Il tecnico bianconero: «Per 60’ non abbiamo giocato». Inzaghi gongola: «Giustizia è fatta»

ROMA . «A parte il loro gol incredibile, la Lazio ha meritato la vittoria. Noi non abbiamo giocato per 60 minuti e questo ci deve far riflettere. Bisogna rimettere tutto in discussione e ripartire in fretta». Lo ha detto, amareggiato, Massimiliano Allegri dopo la sconfitta della sua Juventus in Supercoppa. «Non ci sono scusanti, mi dispiace perdere e soprattutto perdere così», ha aggiunto il tecnico bianconeri. «Per tanti giocatori era fisicamente un momento difficile, abbiamo cominciato tardi la preparazione, ma credevo di poter gestire meglio i primi 45' minuti. Così non è stato. È stata davvero una prestazione brutta e abbiamo perso il primo obiettivo della stagione».

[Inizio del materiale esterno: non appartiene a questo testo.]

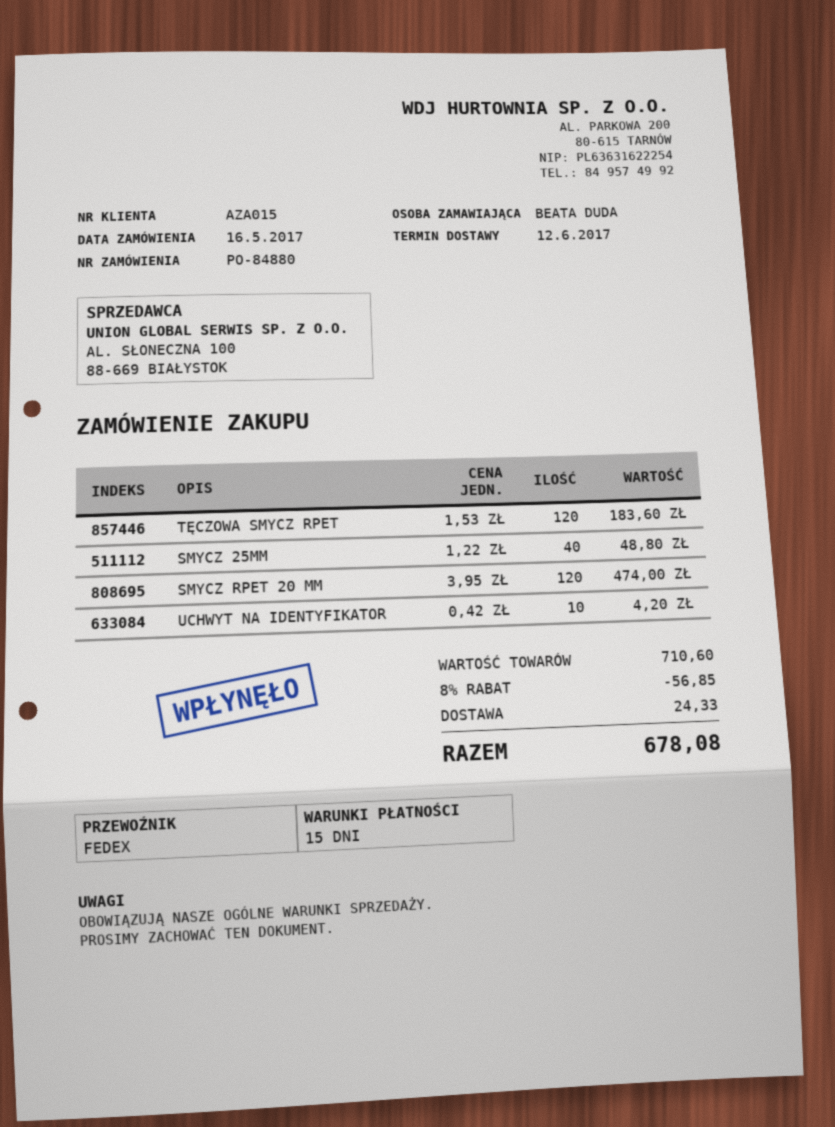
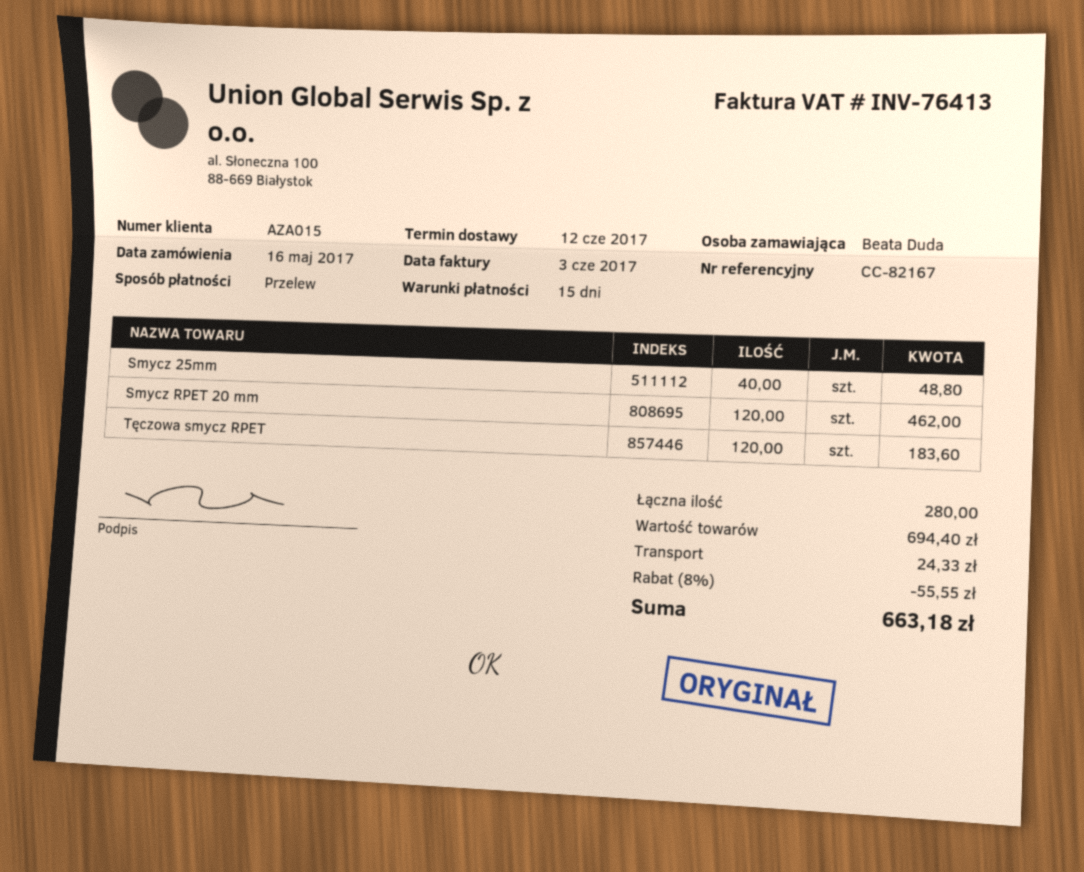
SMYCZ RPET 20 MM: 120 for 474.00 -> 120 for 462.00
UCHWYT NA IDENTYFIKATOR: 10 for 4.20 -> none
subtotal: 710.60 -> 694.40
discount: 8% = 56.85 -> 8% = 55.55
total: 678.08 -> 663.18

A fine gara l'amministratore delegato della Juventus, Giuseppe Marotta, ha parlato dell’incontro di mercato che c’è stato nei giorni scorsi con il presidente della Lazio Claudio Lotito per l’attaccante biancoceleste Keita. ««Noi con Keita non c’entriamo niente. Nei giorni scorsi ho visto Lotito e ho presentato un’offerta per il senegalese, ma la proposta è stata ritenuta non adeguata. Vedremo se ci sarà una possibilità più avanti, non lo so. Di sicuro non stasera». Poi Marotta ha rassicurato Allegri e i tifosi juventini. «Prenderemo un centrocampista importante».
Sull’altra sponda, è comprensibile la grande gioia del tecnico della Lazio Simone Inzaghi «Queste partite purtroppo non sono mai finite fino all’ultimo, però è stata fatta giustizia: la Lazio ha meritato questa coppa, onore a questi ragazzi per quanto hanno fatto». Così Simone Inzaghi commenta la vittoria della sua squadra che si aggiudica la Supercoppa italiana, il primo trofeo stagionale. «Volevamo la rivincita per la coppa Italia e credo che abbiamo fatto la partita perfetta, era dal 4 luglio che pensavamo a questa gara», spiega il mister biancoceleste.
«Sapevamo che per affrontare la Juventus bisognava fare una partita da squadra. Keita e Felipe Anderson? Di Keita si è parlato anche troppo... Felipe ha provato a stringere i denti, Keita non era sereno, però onore a chi ha giocato. Il mercato? Stasera è giusto godersi questa serata davanti ai tifosi, abbiamo battuto una Juventus che compete ad altri trofei ma abbiamo dimostrato che con l’abnegazione tutto può succedere. Abbiamo tante idee ma forse non i mezzi di tante altre, ma l’anno scorso siamo arrivati anche davanti a queste».